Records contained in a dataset
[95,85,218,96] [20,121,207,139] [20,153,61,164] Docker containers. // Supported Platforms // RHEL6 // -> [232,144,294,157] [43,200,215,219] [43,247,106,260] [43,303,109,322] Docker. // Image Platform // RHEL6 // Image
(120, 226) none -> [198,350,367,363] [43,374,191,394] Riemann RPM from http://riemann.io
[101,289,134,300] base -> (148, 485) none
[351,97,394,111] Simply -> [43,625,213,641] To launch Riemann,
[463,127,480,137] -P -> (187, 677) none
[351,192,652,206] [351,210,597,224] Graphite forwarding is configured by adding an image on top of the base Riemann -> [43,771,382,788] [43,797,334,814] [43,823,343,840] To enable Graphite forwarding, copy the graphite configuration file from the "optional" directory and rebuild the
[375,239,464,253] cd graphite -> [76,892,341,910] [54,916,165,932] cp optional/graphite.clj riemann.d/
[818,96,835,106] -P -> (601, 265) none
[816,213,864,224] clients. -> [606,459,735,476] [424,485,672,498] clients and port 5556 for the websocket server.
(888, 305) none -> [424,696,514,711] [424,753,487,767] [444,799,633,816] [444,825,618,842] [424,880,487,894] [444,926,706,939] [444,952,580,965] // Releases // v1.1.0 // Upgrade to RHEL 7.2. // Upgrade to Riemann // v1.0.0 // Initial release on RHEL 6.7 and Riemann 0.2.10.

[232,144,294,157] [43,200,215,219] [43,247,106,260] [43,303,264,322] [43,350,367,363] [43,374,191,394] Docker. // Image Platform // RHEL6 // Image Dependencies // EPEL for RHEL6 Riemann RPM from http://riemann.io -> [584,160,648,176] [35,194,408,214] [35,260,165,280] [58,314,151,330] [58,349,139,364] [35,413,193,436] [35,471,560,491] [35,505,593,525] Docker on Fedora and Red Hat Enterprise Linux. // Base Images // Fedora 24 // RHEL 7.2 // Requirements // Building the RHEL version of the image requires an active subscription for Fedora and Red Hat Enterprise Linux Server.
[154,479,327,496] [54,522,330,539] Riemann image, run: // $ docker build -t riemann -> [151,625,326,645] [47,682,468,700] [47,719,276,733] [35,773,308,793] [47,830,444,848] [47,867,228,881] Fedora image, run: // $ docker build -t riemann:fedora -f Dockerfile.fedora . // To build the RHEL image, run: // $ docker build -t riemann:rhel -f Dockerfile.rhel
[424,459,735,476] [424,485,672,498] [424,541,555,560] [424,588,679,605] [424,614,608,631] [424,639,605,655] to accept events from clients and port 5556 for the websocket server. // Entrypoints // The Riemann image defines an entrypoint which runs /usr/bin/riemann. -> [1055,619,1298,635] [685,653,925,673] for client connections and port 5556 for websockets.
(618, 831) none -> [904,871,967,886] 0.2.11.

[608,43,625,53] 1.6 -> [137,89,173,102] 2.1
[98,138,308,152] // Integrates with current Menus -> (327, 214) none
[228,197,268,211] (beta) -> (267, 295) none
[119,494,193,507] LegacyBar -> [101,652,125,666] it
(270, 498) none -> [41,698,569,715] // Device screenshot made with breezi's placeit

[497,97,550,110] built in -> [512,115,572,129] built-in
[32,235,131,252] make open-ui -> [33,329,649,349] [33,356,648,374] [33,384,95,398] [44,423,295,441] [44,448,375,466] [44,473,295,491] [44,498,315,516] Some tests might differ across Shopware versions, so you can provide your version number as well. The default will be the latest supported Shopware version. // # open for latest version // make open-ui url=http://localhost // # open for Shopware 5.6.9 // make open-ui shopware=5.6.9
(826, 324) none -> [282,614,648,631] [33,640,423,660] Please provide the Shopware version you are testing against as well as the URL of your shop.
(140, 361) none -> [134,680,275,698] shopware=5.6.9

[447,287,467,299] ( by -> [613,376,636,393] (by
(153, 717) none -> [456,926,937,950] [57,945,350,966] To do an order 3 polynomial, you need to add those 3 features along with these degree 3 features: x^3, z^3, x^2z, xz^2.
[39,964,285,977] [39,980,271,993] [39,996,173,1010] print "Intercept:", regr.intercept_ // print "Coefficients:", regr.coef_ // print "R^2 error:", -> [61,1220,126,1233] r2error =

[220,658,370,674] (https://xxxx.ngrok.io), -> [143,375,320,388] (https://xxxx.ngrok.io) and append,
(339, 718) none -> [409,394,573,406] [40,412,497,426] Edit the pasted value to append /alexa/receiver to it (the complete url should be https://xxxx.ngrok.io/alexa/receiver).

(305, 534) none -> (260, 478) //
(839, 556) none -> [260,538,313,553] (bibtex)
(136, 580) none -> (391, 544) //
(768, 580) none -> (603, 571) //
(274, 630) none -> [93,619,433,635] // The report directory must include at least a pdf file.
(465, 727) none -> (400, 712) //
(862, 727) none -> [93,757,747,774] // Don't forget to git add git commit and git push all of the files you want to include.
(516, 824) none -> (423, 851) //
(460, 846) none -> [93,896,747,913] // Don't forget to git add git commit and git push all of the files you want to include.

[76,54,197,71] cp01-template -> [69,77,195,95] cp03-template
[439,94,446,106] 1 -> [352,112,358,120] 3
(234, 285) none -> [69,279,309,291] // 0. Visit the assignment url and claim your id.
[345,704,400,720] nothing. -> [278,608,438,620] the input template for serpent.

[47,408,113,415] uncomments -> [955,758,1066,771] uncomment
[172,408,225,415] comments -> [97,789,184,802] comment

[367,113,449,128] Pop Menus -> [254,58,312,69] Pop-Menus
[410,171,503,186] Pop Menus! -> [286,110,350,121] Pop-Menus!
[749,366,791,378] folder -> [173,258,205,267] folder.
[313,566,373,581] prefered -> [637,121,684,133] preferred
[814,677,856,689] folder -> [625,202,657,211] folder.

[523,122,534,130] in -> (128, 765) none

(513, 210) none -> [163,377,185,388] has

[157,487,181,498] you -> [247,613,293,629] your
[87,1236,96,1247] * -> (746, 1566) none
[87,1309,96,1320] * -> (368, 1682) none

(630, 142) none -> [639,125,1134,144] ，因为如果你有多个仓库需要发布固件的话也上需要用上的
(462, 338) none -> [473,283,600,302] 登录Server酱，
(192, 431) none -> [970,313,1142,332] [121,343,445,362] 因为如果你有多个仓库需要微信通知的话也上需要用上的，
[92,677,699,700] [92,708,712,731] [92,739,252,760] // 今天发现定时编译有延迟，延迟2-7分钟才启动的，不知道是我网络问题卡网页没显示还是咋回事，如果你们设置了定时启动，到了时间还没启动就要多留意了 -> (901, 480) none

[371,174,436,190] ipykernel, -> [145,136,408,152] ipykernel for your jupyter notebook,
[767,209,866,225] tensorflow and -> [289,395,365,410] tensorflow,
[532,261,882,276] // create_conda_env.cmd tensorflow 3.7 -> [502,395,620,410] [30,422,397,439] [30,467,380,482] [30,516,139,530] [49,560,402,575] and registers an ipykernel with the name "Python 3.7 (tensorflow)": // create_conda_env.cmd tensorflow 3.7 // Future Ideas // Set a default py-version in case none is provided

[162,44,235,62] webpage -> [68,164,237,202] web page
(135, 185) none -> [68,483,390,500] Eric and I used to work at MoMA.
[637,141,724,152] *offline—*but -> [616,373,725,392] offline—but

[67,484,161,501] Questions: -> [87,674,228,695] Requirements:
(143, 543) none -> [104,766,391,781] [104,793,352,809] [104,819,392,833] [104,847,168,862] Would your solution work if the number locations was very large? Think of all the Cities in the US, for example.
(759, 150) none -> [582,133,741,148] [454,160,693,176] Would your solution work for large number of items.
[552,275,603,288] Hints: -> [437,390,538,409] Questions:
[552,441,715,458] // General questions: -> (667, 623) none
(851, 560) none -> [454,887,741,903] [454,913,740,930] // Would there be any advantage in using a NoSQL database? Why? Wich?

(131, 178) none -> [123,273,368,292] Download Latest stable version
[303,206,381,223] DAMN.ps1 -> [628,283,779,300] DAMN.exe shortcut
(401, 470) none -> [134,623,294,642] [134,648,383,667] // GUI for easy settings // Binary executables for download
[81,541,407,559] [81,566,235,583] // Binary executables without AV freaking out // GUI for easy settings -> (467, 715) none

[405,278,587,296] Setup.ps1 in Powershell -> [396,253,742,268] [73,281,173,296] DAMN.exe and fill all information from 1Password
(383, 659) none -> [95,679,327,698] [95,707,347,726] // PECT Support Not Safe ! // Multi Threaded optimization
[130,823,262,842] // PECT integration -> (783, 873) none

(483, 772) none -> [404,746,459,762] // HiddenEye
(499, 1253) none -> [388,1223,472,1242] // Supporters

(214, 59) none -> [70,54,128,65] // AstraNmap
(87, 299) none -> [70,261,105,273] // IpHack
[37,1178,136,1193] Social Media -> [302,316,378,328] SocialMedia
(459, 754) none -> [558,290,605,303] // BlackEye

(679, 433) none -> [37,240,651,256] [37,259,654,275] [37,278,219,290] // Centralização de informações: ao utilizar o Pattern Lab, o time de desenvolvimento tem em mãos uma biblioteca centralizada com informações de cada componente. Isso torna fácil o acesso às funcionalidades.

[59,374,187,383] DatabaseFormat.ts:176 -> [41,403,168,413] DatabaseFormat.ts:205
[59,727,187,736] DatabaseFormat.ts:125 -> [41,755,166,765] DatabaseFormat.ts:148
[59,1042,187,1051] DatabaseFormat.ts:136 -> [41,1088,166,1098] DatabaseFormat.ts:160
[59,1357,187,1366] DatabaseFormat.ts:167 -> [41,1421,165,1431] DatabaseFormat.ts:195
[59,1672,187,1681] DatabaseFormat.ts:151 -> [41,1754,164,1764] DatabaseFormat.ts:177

WHAT IS NEEDED ->
Could you print exactly the lines from the one containing "[59,727,187,736] DatabaseFormat.ts:125 ->" through the last line of the records above?

OUTPUT ->
[59,727,187,736] DatabaseFormat.ts:125 -> [41,755,166,765] DatabaseFormat.ts:148
[59,1042,187,1051] DatabaseFormat.ts:136 -> [41,1088,166,1098] DatabaseFormat.ts:160
[59,1357,187,1366] DatabaseFormat.ts:167 -> [41,1421,165,1431] DatabaseFormat.ts:195
[59,1672,187,1681] DatabaseFormat.ts:151 -> [41,1754,164,1764] DatabaseFormat.ts:177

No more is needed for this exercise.